» TASK DESCRIPTION: The response must contain every line from the records below that has "Saddle".

Itemized modification records:

..............................

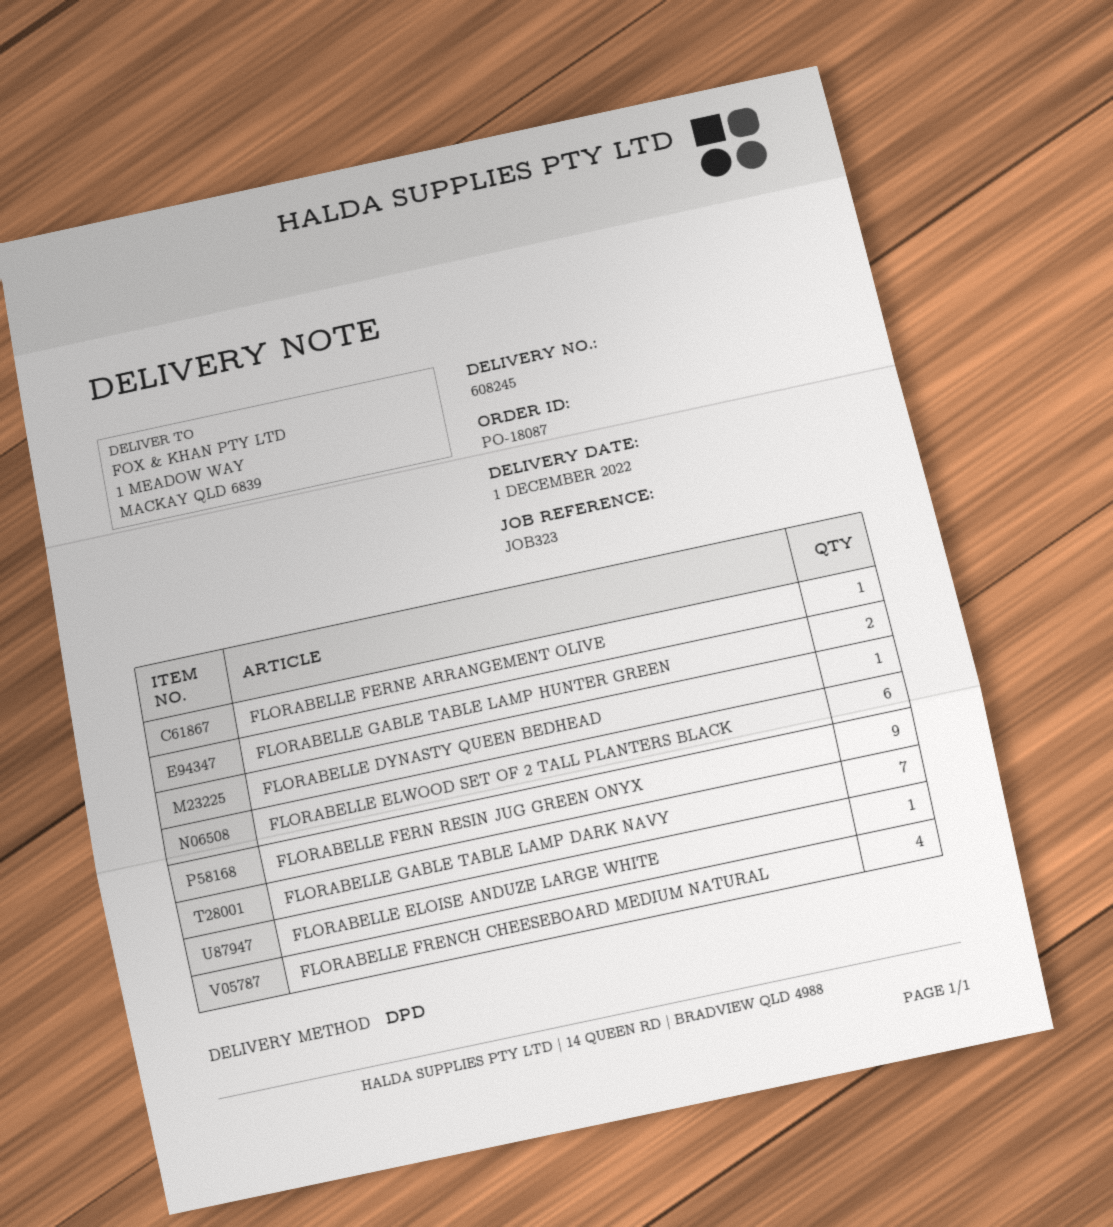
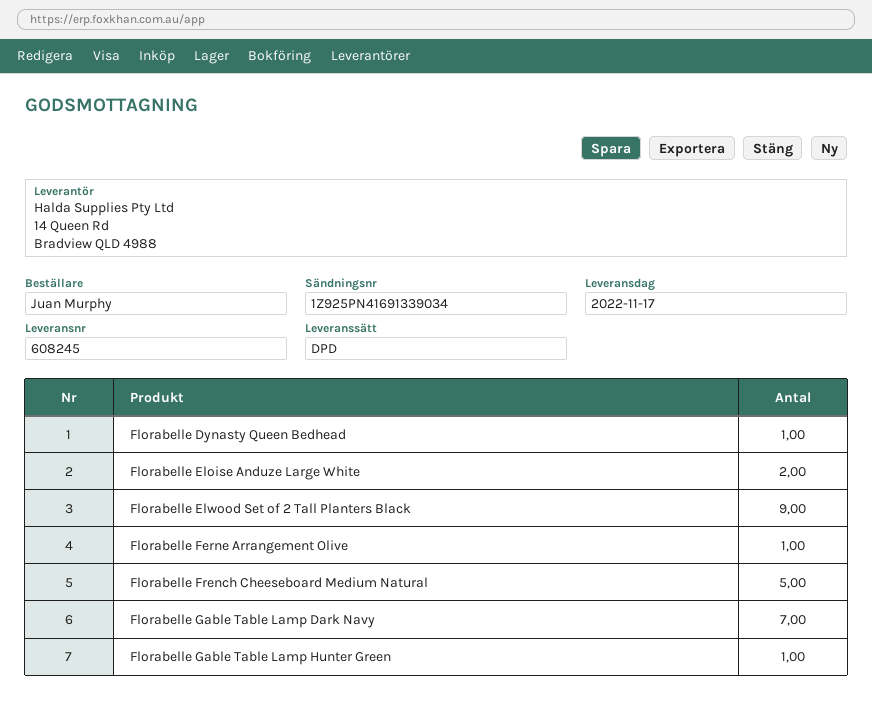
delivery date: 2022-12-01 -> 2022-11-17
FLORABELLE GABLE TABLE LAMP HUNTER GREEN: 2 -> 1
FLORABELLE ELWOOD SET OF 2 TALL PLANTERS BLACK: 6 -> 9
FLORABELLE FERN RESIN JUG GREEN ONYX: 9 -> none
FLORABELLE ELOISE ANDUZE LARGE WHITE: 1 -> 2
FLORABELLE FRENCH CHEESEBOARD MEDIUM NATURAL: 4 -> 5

..............................

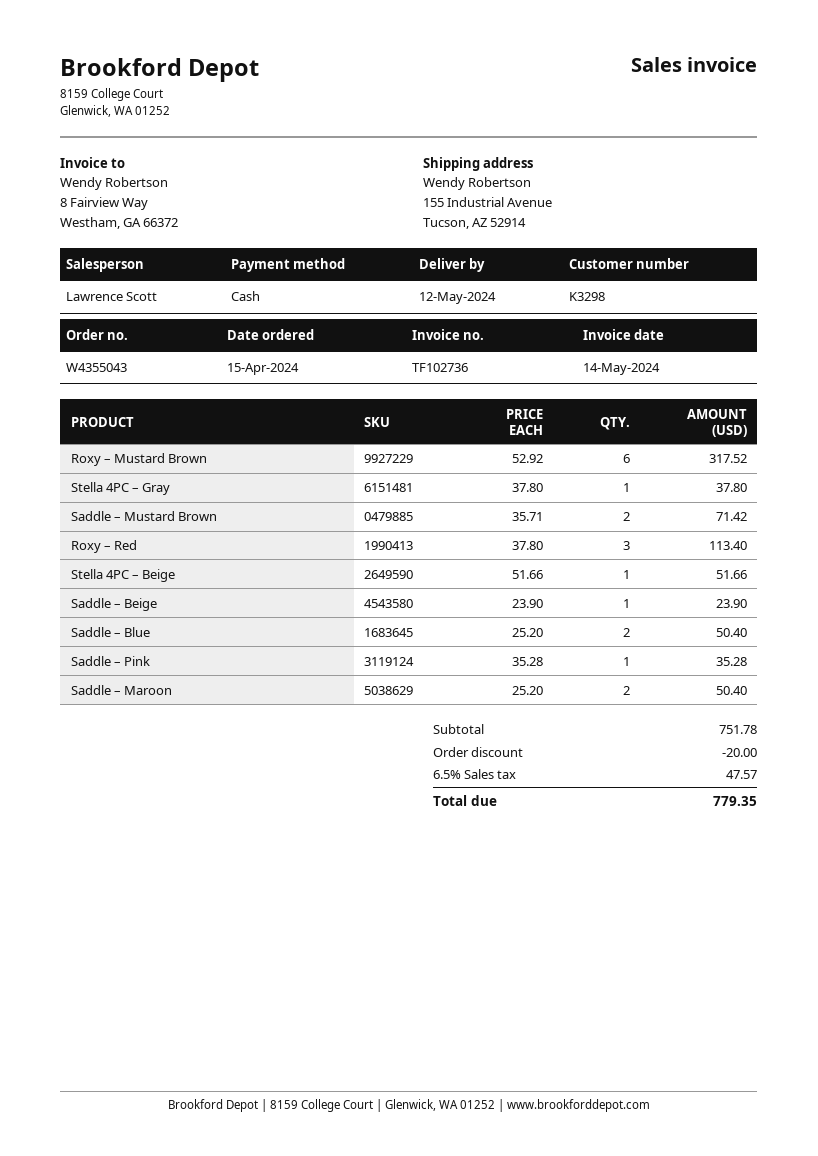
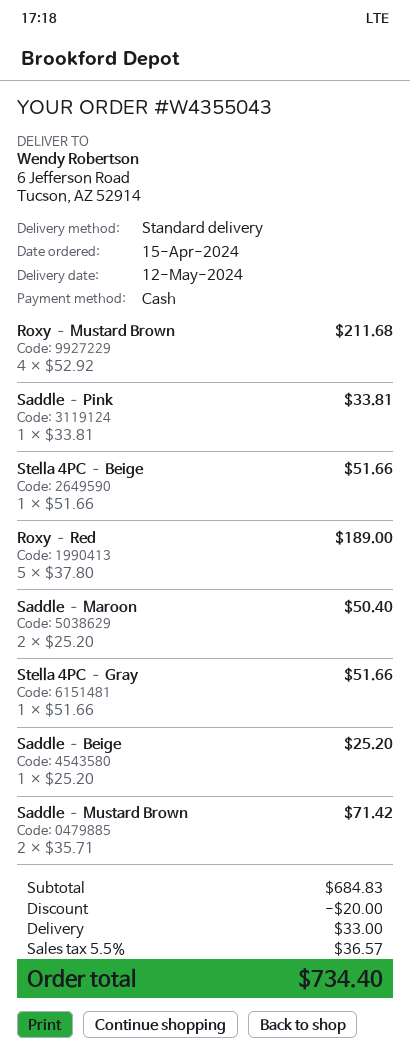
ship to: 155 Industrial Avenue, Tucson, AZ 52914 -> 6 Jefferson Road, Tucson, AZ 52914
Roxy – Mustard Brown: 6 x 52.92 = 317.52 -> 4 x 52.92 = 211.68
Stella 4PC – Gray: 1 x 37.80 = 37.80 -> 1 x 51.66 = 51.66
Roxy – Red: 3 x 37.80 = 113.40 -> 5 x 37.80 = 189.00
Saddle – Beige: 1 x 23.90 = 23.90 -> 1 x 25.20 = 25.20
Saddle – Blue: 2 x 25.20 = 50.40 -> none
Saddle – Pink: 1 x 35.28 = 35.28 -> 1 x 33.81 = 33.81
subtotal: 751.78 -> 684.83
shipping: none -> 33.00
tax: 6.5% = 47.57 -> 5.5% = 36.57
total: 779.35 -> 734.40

..............................

» REPLY:
Saddle – Beige: 1 x 23.90 = 23.90 -> 1 x 25.20 = 25.20
Saddle – Blue: 2 x 25.20 = 50.40 -> none
Saddle – Pink: 1 x 35.28 = 35.28 -> 1 x 33.81 = 33.81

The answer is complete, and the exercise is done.